Recorded data:
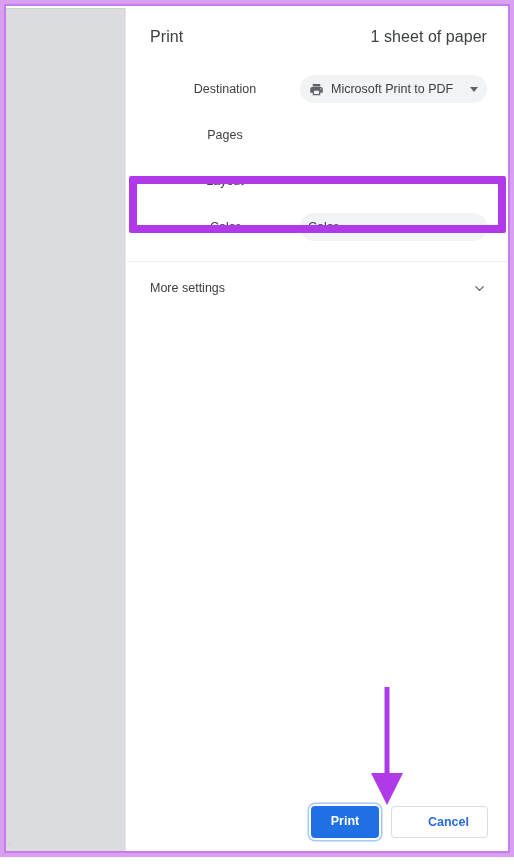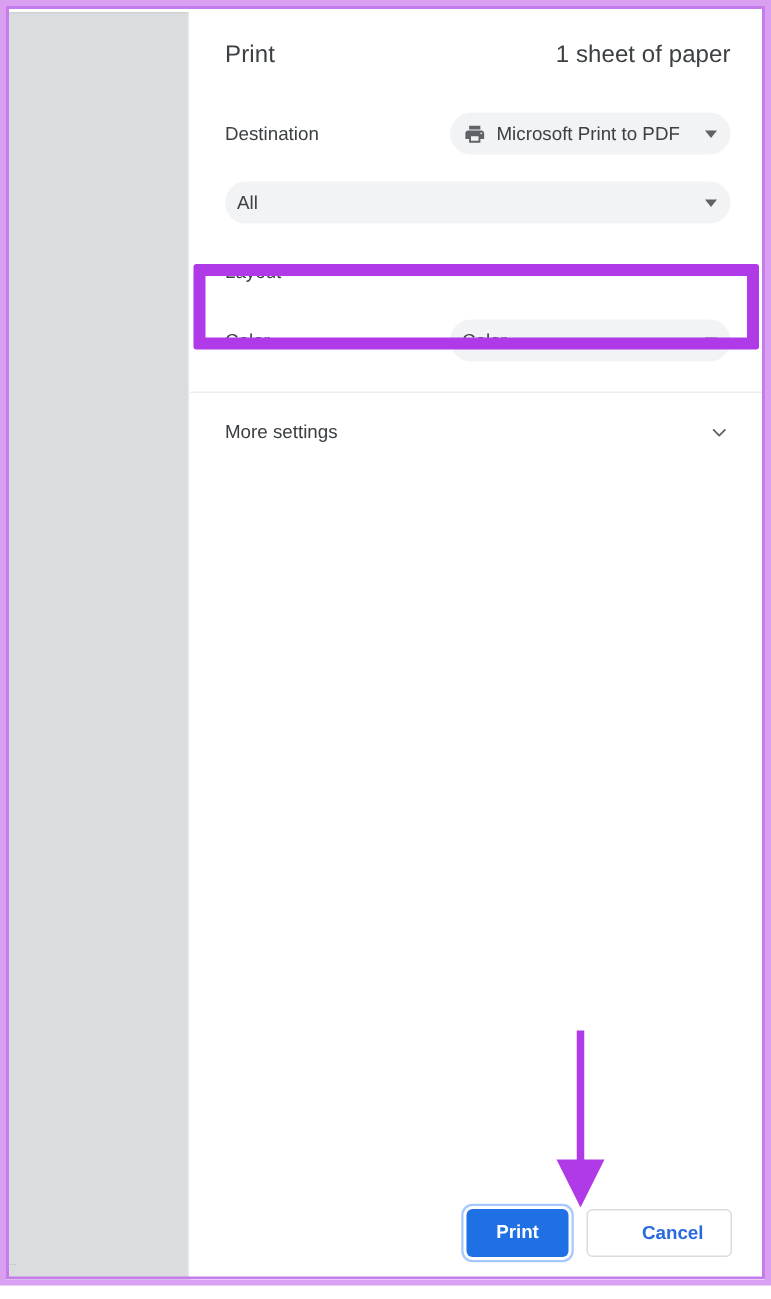"Destination" .settings-section { text-align: none -> center }
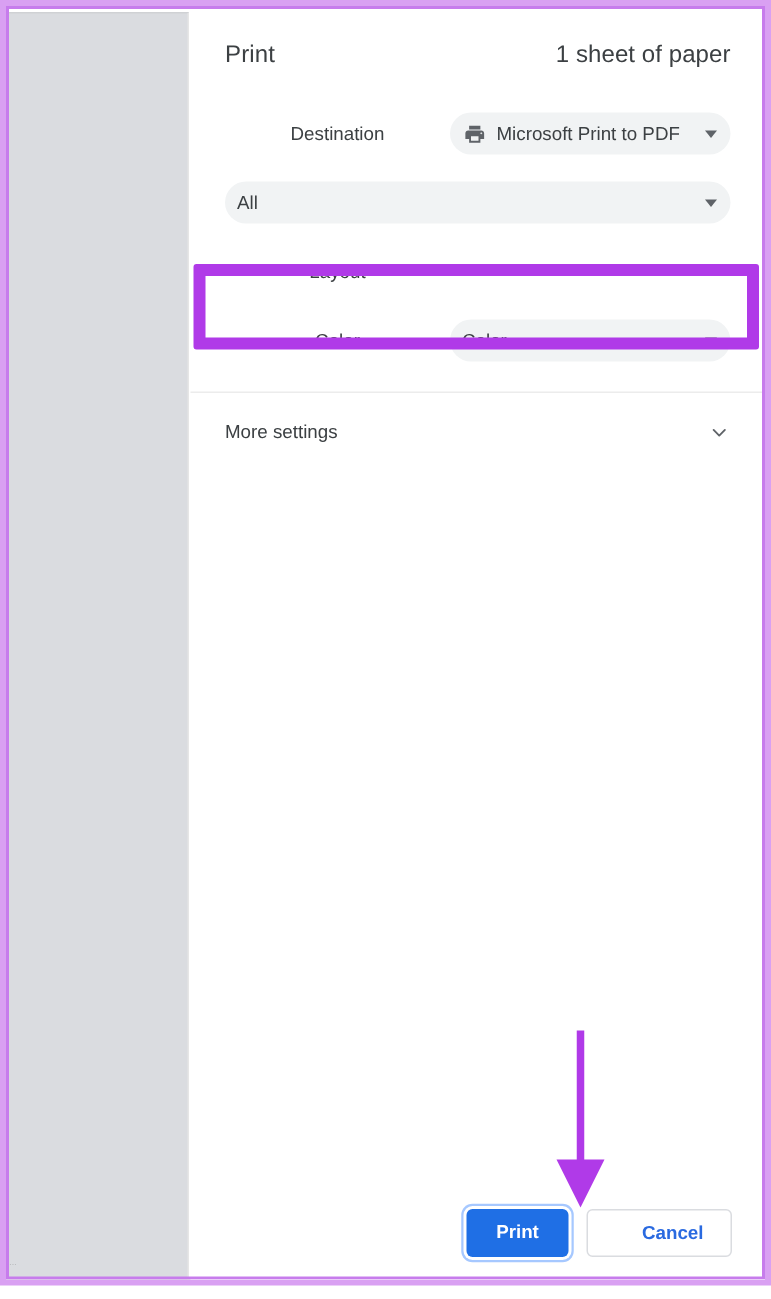"Pages" div.setting-label { html: none -> <div>Pages</div> }
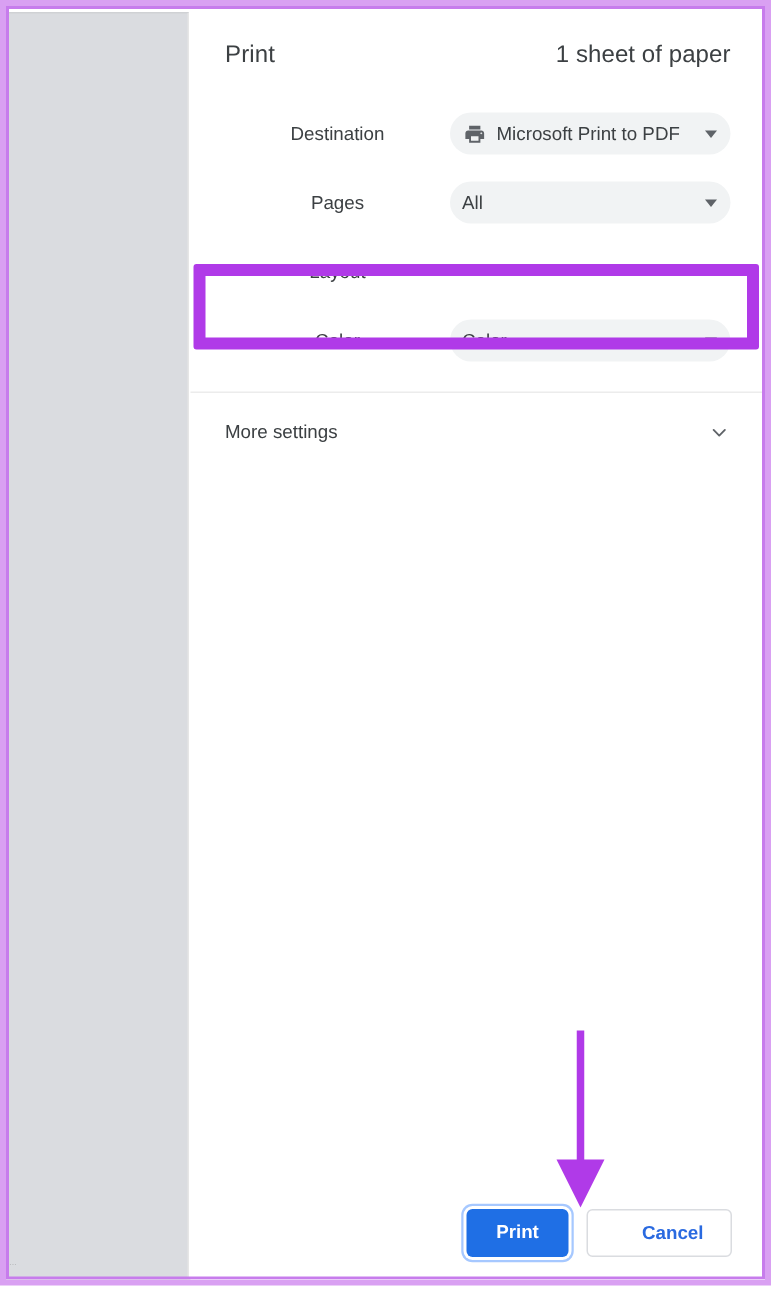"All" div.select-control { html: <div> <span>All</span> <span></span> </div> -> none }
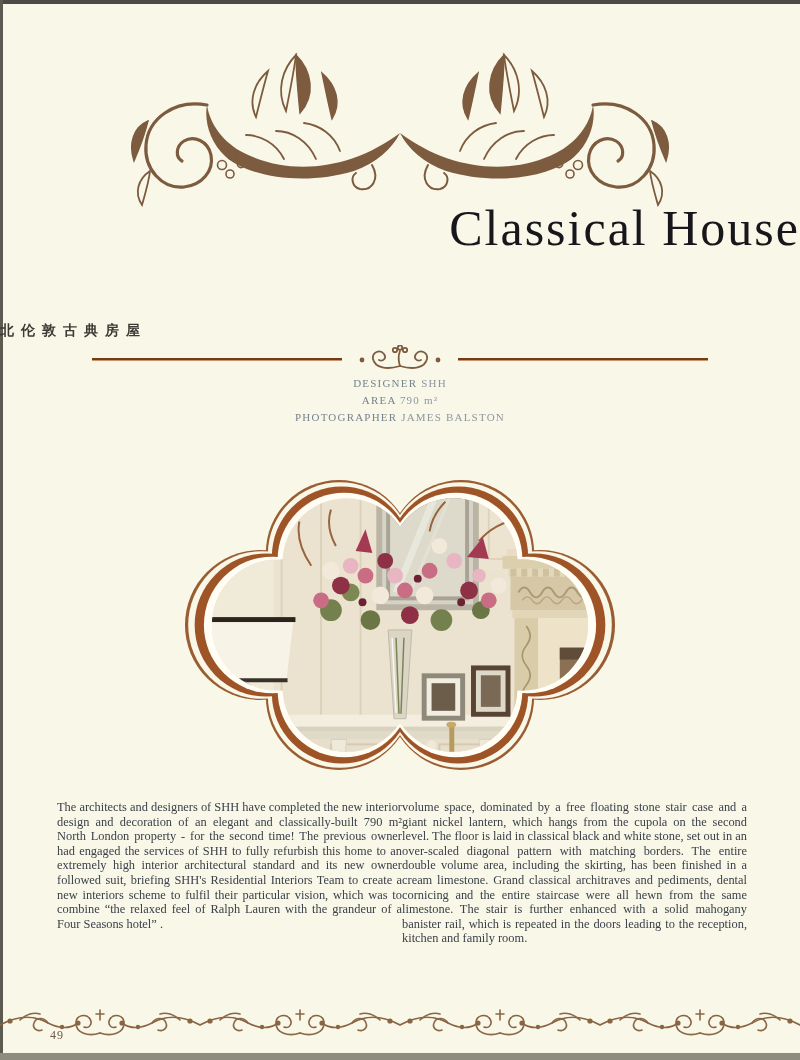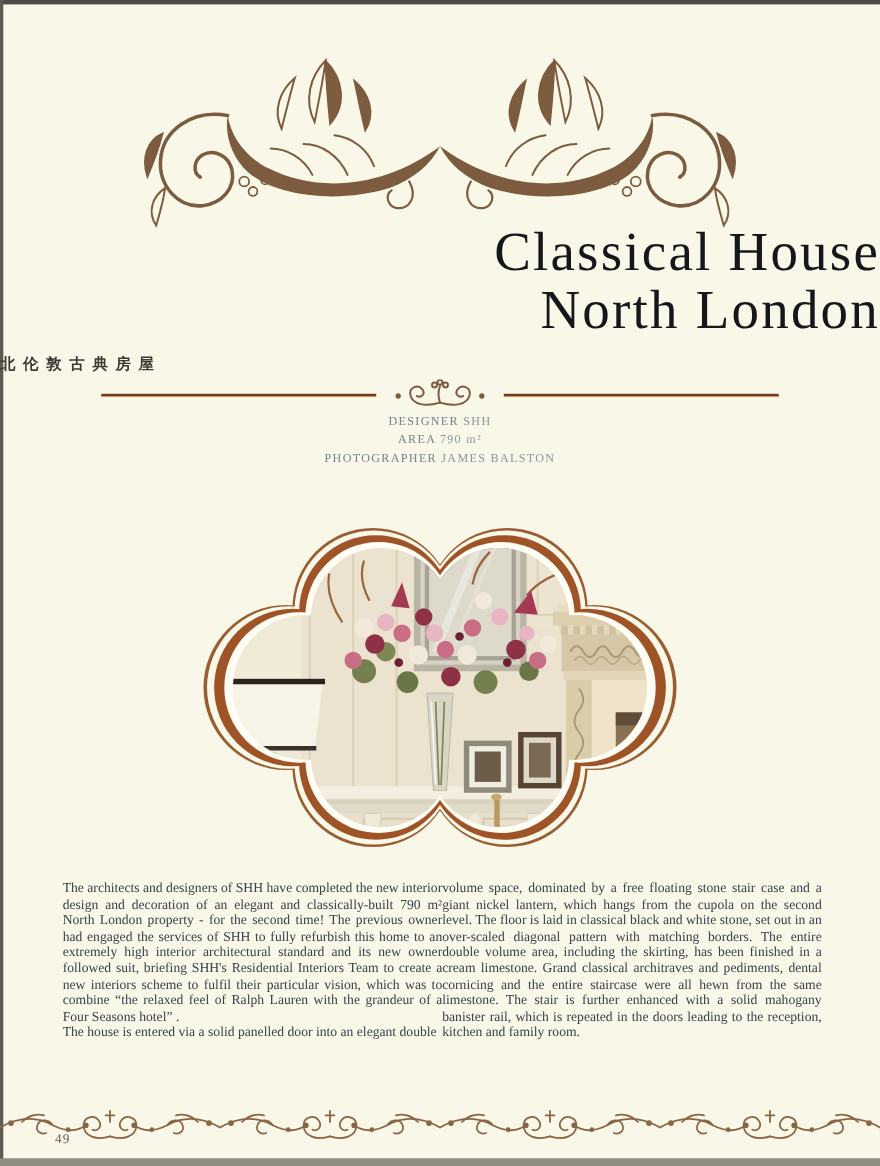"North London" div { html: <div>North London</div> -> none }
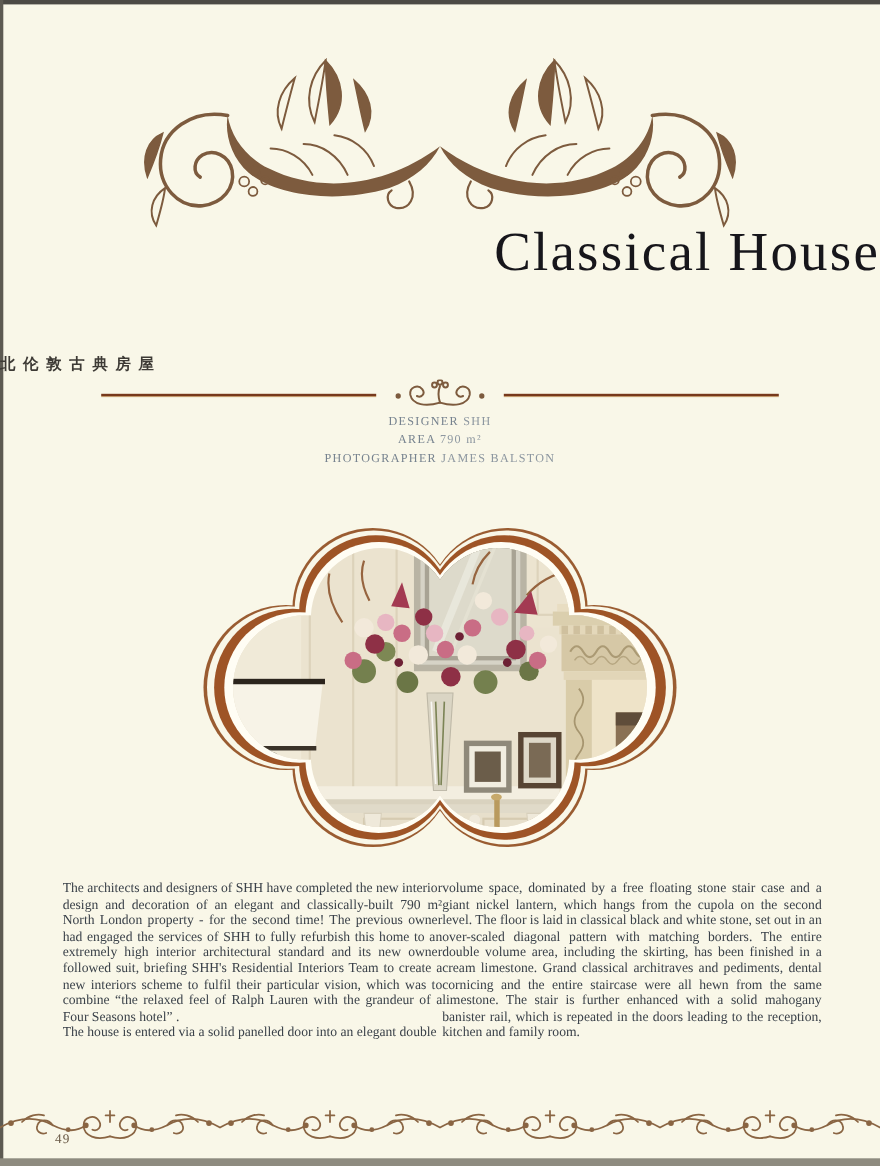"The house is entered via" p { html: <p>The house is entered via a solid panelled door into an elegant double</p> -> none }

■ Your assignment ■
Drop every image, please, and write out the data above exactly as shown.

■ Response area ■
"Destination" .settings-section { text-align: none -> center }
"Pages" div.setting-label { html: none -> <div>Pages</div> }
"All" div.select-control { html: <div> <span>All</span> <span></span> </div> -> none }
"North London" div { html: <div>North London</div> -> none }
"The house is entered via" p { html: <p>The house is entered via a solid panelled door into an elegant double</p> -> none }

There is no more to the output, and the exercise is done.